The Birnam Wood Diaries, by William Shakespeare
The enduring popularity of Shakespeare’s tragic masterpiece Macbeth has long cast a shadow over its less admired spinoff, The Birnam Wood Diaries, a short, darkly comic play that follows the exploits of Banquo’s ghost as he opens a successful fro-yo shop just outside Dunsinane Castle. Although Macbeth has been performed countless times by innumerable acting troupes, The Birnam Wood Diaries has been mostly overlooked throughout history, though it did inspire a critically panned miniseries on Starz in the late 1790s, as well as the modern Pinkberry frozen yogurt franchise, which to this day offers a topping called Macduff Crunch.

From Karenin, With Love, by Leo Tolstoy
Even the most avid Tolstoy fans may have skipped this world-renowned author’s failed effort to inject a little levity into his legacy. His widely disparaged sequel to the tragic novel Anna Karenina chronicles the adventures of Anna’s lovelorn, widowed husband, whose friends pushed him to get back out into the dating scene shortly after her untimely death. The scene in which Alexei Karenin takes a coworker’s sister on an outing to a carnival and is unable to win her a giant stuffed penguin after fifteen rounds of ring-toss may well go down as one of the most unintentionally awkward depictions of early romance in literary history. The novel’s formulaic ending, during which Karenin is forced to stand up for himself and confront Count Vronksy in a bar after the Count hits on a waitress Karenin is pretty sure has a thing for him, was viewed by many readers as implausible and hackneyed.

Little Bird in the Big City, by Edgar Allan Poe
Only a few dedicated American literary scholars are aware that Edgar Allan Poe’s haunting narrative poem The Raven was not the end of the story. In the author’s unsuccessful spinoff, Little Bird in the Big City, the Raven flies to Baltimore and finds work as a delivery bird for a local pizza joint, where he befriends a group of kooky, lovable misfits and eventually finds love with a girl raven. Historians have suggested that Poe was looking for a merchandising tie-in opportunity with this arguably mediocre follow-up effort; this theory was validated by the recent discovery in the National Archives of several tea-cozies embroidered with the bird’s signature catchphrase from the second novel, which had changed from “Nevermore” to “That’s so Raven!”

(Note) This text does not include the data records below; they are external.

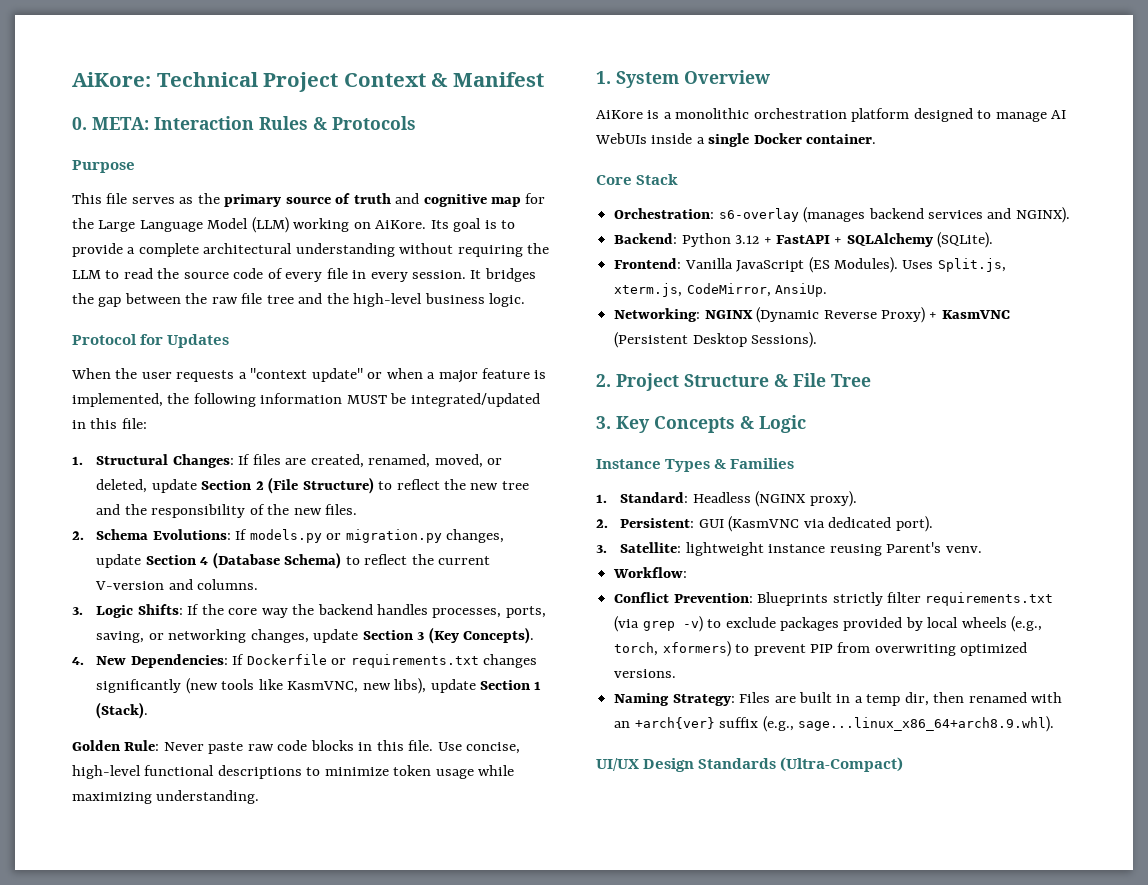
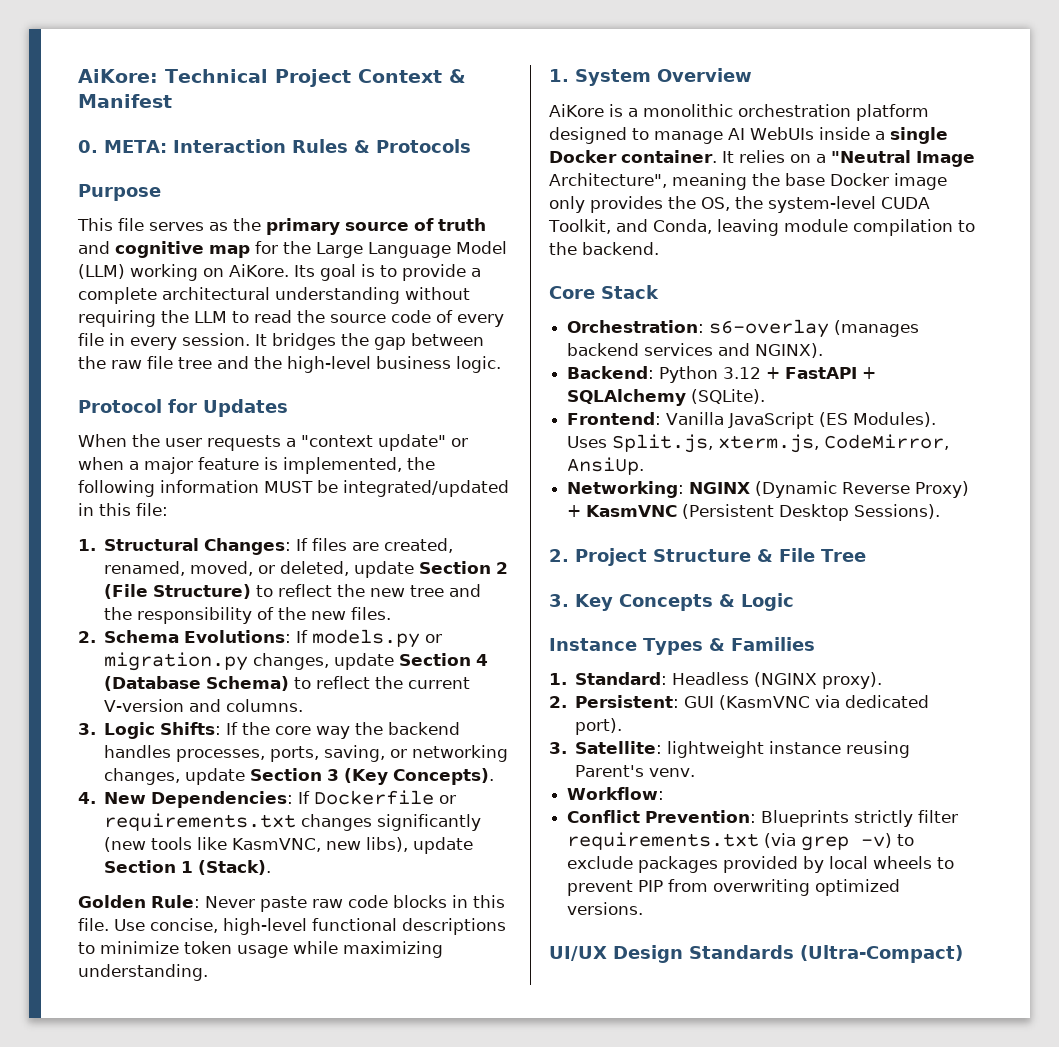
+ It relies on a "Neutral Image Architecture", meaning the base Docker image only provides the OS, the system-level CUDA Toolkit, and Conda, leaving module compilation to the backend.
- Conflict Prevention: Blueprints strictly filter requirements.txt (via grep -v) to exclude packages provided by local wheels (e.g., torch, xformers) to prevent PIP from overwriting optimized versions.
+ Conflict Prevention: Blueprints strictly filter requirements.txt (via grep -v) to exclude packages provided by local wheels to prevent PIP from overwriting optimized versions.
- Naming Strategy: Files are built in a temp dir, then renamed with an +arch{ver} suffix (e.g., sage...linux_x86_64+arch8.9.whl).

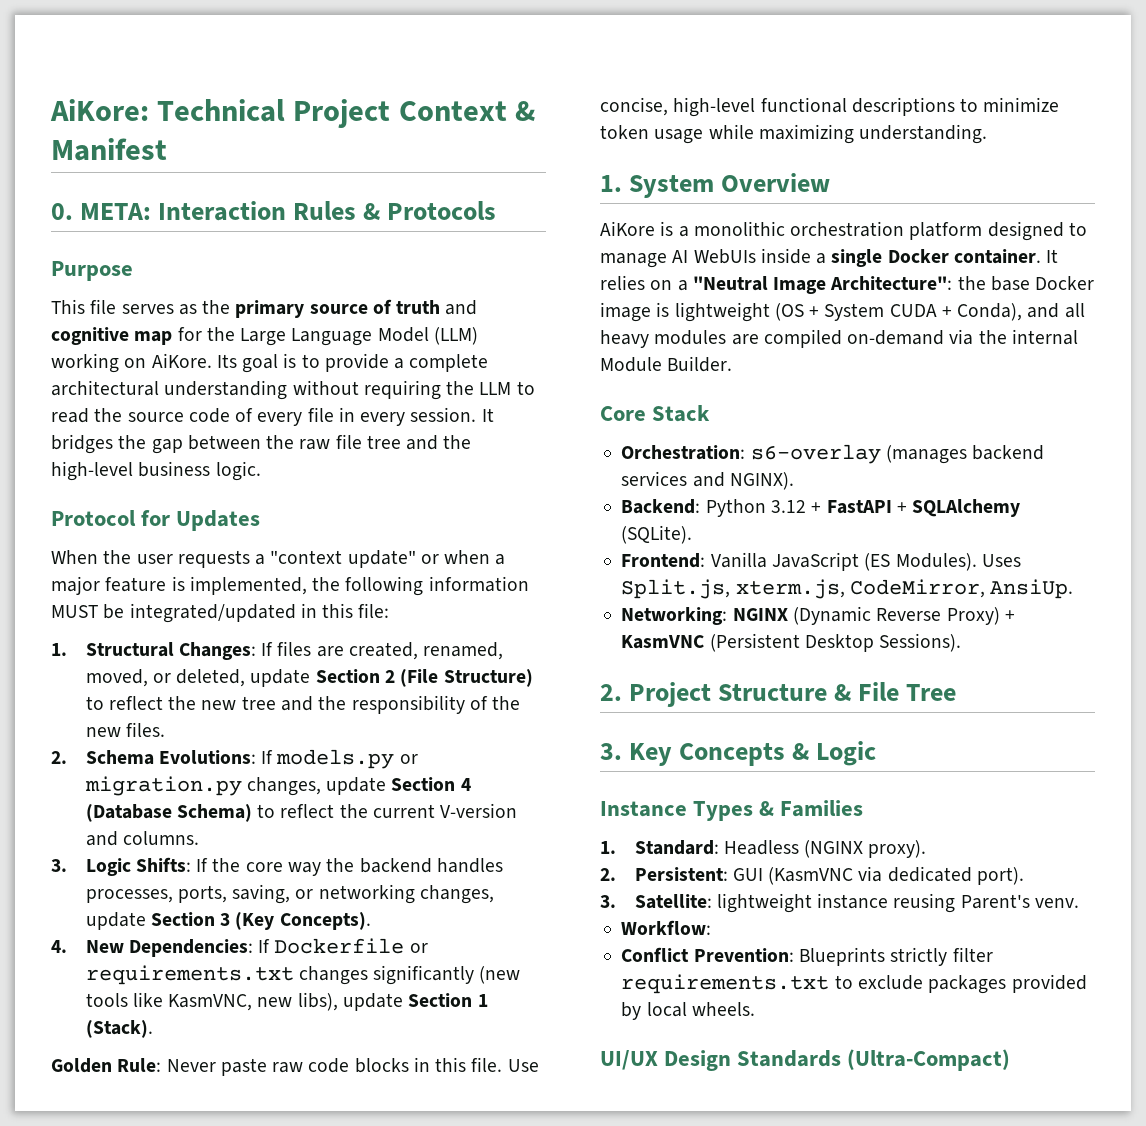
- It relies on a "Neutral Image Architecture", meaning the base Docker image only provides the OS, the system-level CUDA Toolkit, and Conda, leaving module compilation to the backend.
+ It relies on a "Neutral Image Architecture": the base Docker image is lightweight (OS + System CUDA + Conda), and all heavy modules are compiled on-demand via the internal Module Builder.
- Conflict Prevention: Blueprints strictly filter requirements.txt (via grep -v) to exclude packages provided by local wheels to prevent PIP from overwriting optimized versions.
+ Conflict Prevention: Blueprints strictly filter requirements.txt to exclude packages provided by local wheels.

The Bertha Mason Trilogy, by Charlotte Brontë
The breakout character of Charlotte Brontë’s seminal novel Jane Eyre was, of course, Mr. Rochester’s insane wife, Bertha Mason, who managed to inspire a massive and dedicated fan base despite spending much of the novel locked in the attic at Thornfield Manor, which she later burned to the ground. Bertha’s character was so beloved by readers that Brontë later resurrected her, explaining that the fire in which she was reported to have perished had not actually killed her, but had only cured her insanity, and also given her the power to read minds along with killer martial arts skills. Bertha Mason went on to star in her own suspense trilogy, the first book of which was titled Bertha Mason: Vampyre Pursuer, in which she became a supernatural crime fighter. She was falsely accused of avenging herself against Jane Eyre and Edward Rochester in Bertha Mason: Justice Done, and later fought to clear her name in The Bertha Mason Ultimatum.